Analysis data can be divided into two stages of exploration and validation. Exploratory data analysis (exploratory, hereinafter referredto as EDA) refers to data that is already in place ( especially the original data that is investigated or observed ) Explore under the least priori assumptions. Exploratory data analysis is particularly effective when we do not have enough experience with the information in this data and do not know what traditional statistical methods are used for analysis.

Exploratory analysis is generally represented by histograms and stem-leaf plots. The basic tools for exploratory data analysis are graphs, tabulation, and summary statistics. In general, exploratory data analysis is a systematic analysis of the data, it shows the distribution of all variables, time series data and transformation variables, using the hash matrix diagram to show the relationship between the variables 22, and get all the aggregated statistics.

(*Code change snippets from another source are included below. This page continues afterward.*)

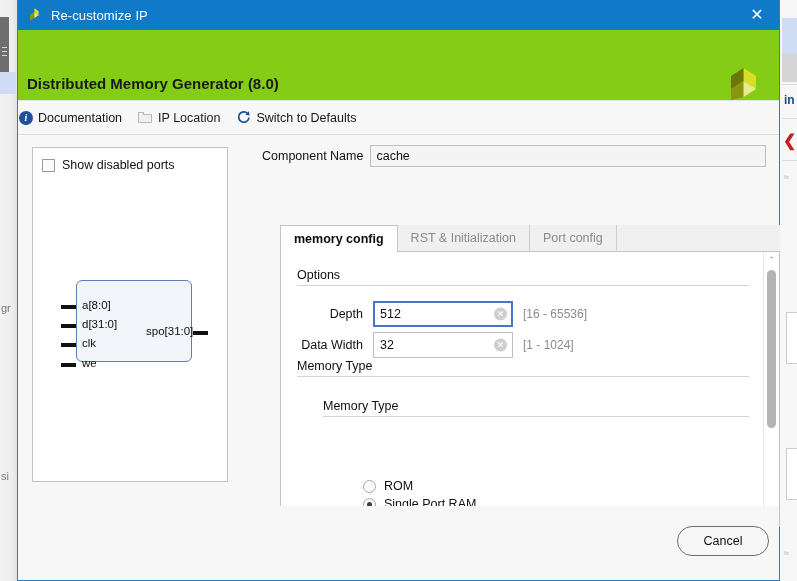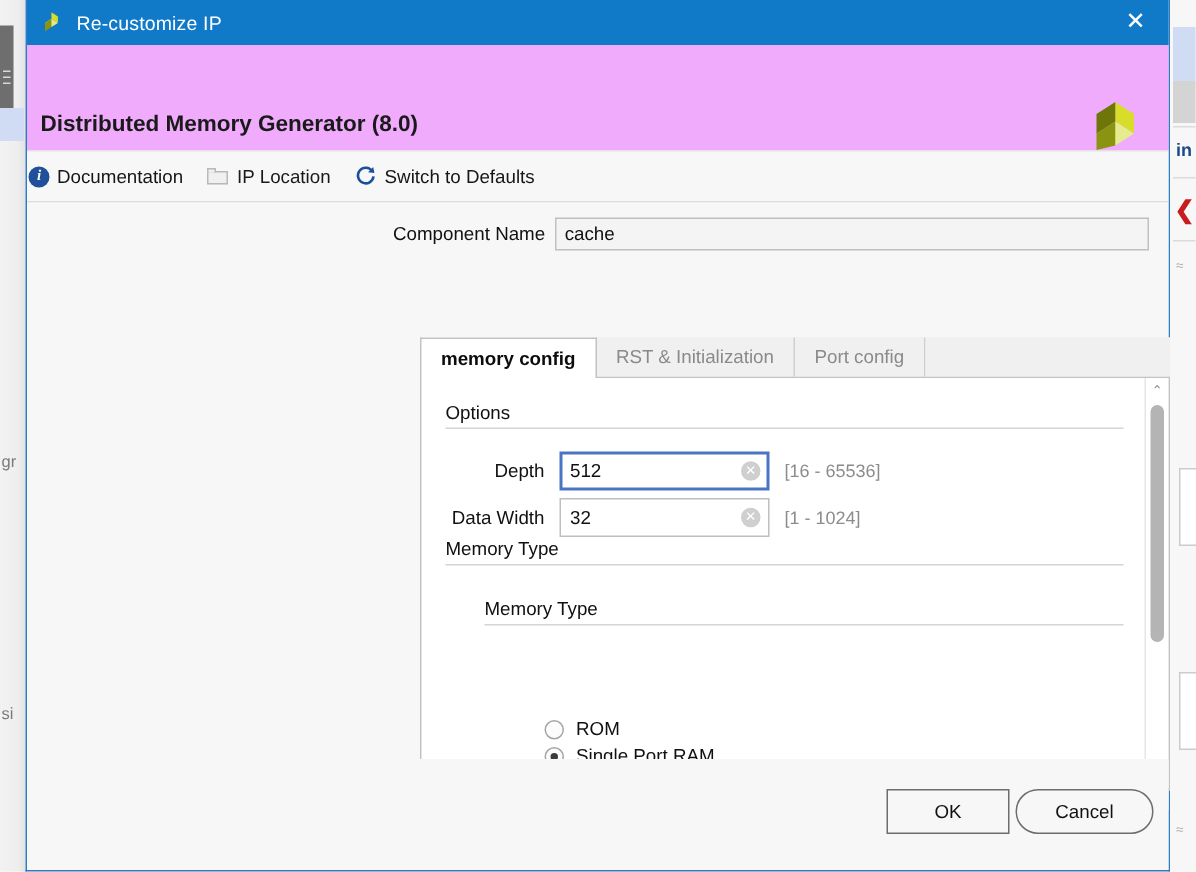--- a/index.html
+++ b/index.html
@@ -146,7 +146,7 @@
   .dlg-head {
     position: relative;
     height: 70px;
-    background: #f0abfc;
+    background: #84cc16;
     border-bottom: 1px solid #e3e3e3;
   }
   .dlg-head-title {

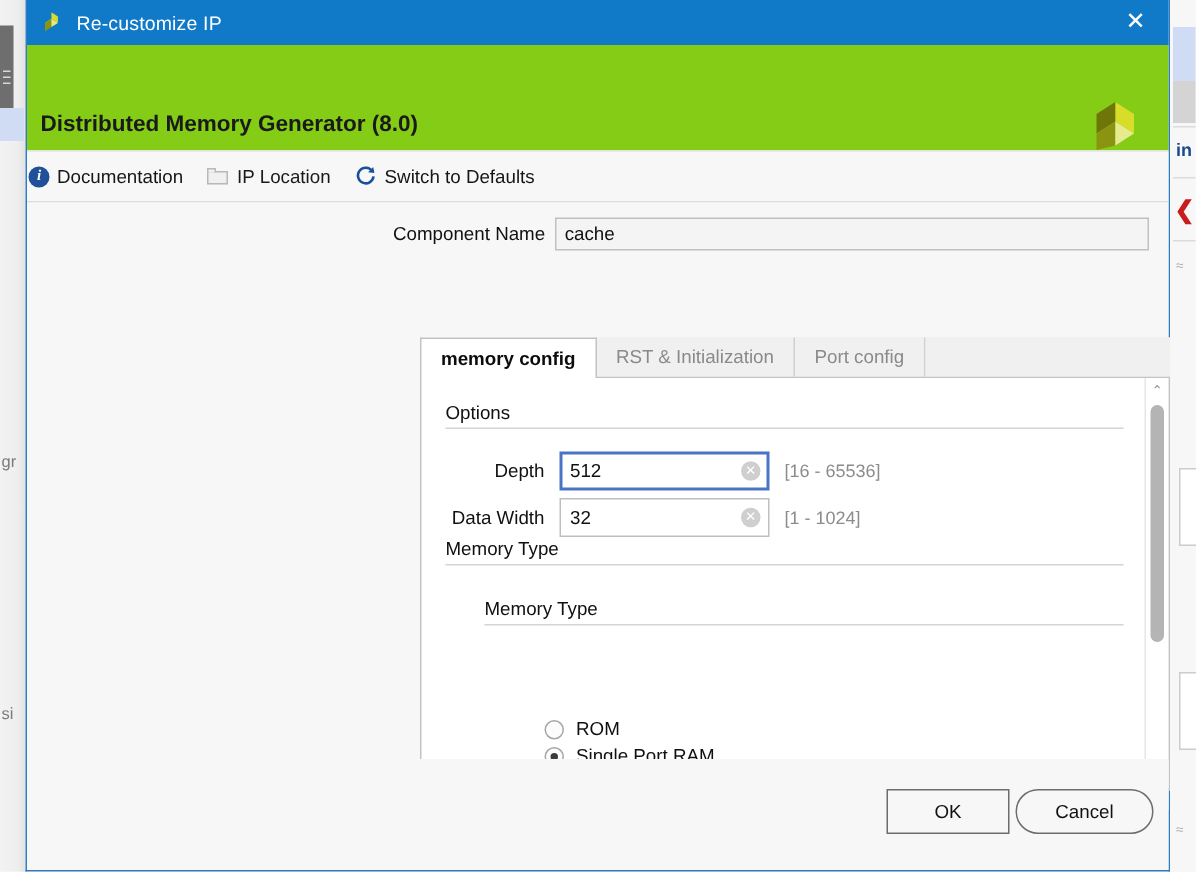--- a/index.html
+++ b/index.html
@@ -593,6 +593,27 @@
 
   <div class="dlg-body">
 
+    <div class="symbol-panel">
+      <div class="sdp-row">
+        <span class="chk"></span>
+        <span class="sdp-label">Show disabled ports</span>
+      </div>
+
+      <div class="pin-stub" style="left:28px; top:157px;"></div>
+      <div class="pin-stub" style="left:28px; top:176px;"></div>
+      <div class="pin-stub" style="left:28px; top:195px;"></div>
+      <div class="pin-stub" style="left:28px; top:215px;"></div>
+
+      <div class="pin-stub" style="left:160px; top:183px;"></div>
+
+      <div class="symbol"></div>
+
+      <div class="pin-label" style="left:49px; top:151px;">a[8:0]</div>
+      <div class="pin-label" style="left:49px; top:170px;">d[31:0]</div>
+      <div class="pin-label" style="left:49px; top:189px;">clk</div>
+      <div class="pin-label" style="left:49px; top:209px;">we</div>
+      <div class="pin-label" style="left:113px; top:177px;">spo[31:0]</div>
+    </div>
 
     <div class="form-area">
 

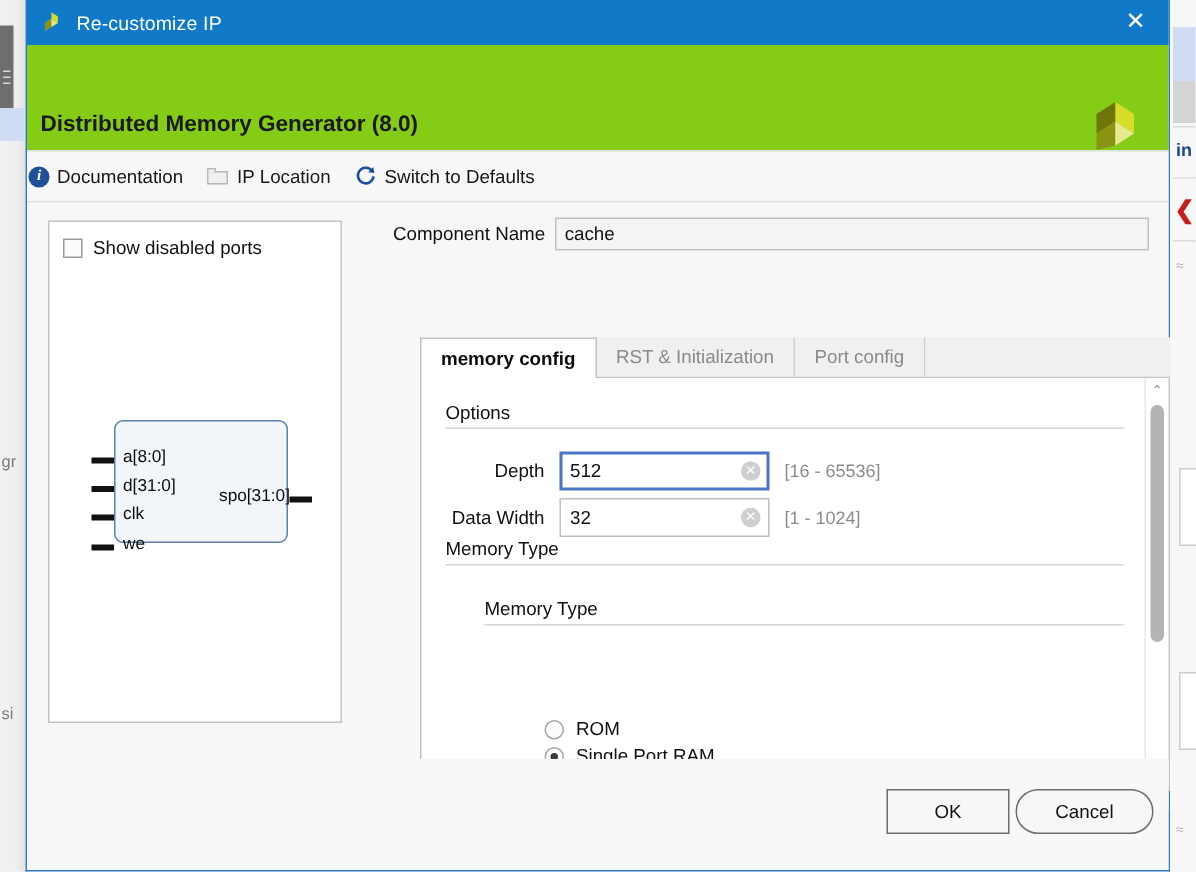--- a/index.html
+++ b/index.html
@@ -689,7 +689,6 @@
   </div>
 
   <div class="dlg-footer">
-    <button class="btn btn-ok">OK</button>
     <button class="btn btn-cancel">Cancel</button>
   </div>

In other words, you want to calculate the mean, maximum, minimum, upper and lower four-bit, and determine outliers.

Say so much, let's take an example. and the implementation of R language and SPSS are given .

The attached data contains 5 columns: Age, gender, number of ads, clicks, and whether to sign in.

implementation of the R language:

1root= "f:/dds_datasets/dds_ch2_nyt/"2 SETWD (Root)3File<-paste (Root, "nyt1.csv", sep= "")4nytdata<-read.csv (file)5 Head (nytdata)6Nytdata$agecat<-cut (Nytdata$age,c (-inf,0,18,24,34,44,54,64, INF))7 Summary (nytdata)8 9Install.packages ("Doby")TenLibrary ("Doby") Onesiterange<-function (x) {C (length (x), Min (x), mean (x), Max (x))} ASummaryby (age~agecat,data=nytdata,fun=Siterange) -Summaryby (Gender+signed_in+impressions+clicks~agecat,data =nytdata) - # #先画出直方图图 the  -Install.packages ("Ggplot2") -Library ("Ggplot2") -  +Ggplot (Nytdata,aes (x=impressions,fill=agecat)) +Geom_histogram () -#ggplot (Nytdata,aes (X=impressions,y=agecat,fill=agecat)) +geom_area ()
View Code

The analysis results are as follows:

The implementation of SPSS is relatively simple, through the wizard to import data, choose Analysis-Data Description-Explore on the line.

I am also a member of the yard, big data for me I am also a beginner, some time ago began to learn R Language, interested colleagues can come in to communicate with each other.

I do not know where to send attachments, dizzy ... Please contact me if you need any data.

Analysis of Big Data (i) exploratory analysis

Related Article

Contact Us

The content source of this page is from Internet, which doesn't represent Alibaba Cloud's opinion; products and services mentioned on that page don't have any relationship with Alibaba Cloud. If the content of the page makes you feel confusing, please write us an email, we will handle the problem within 5 days after receiving your email.

If you find any instances of plagiarism from the community, please send an email to: info-contact@alibabacloud.com and provide relevant evidence. A staff member will contact you within 5 working days.

A Free Trial That Lets You Build Big!

Start building with 50+ products and up to 12 months usage for Elastic Compute Service

  • Sales Support

    1 on 1 presale consultation

  • After-Sales Support

    24/7 Technical Support 6 Free Tickets per Quarter Faster Response

  • Alibaba Cloud offers highly flexible support services tailored to meet your exact needs.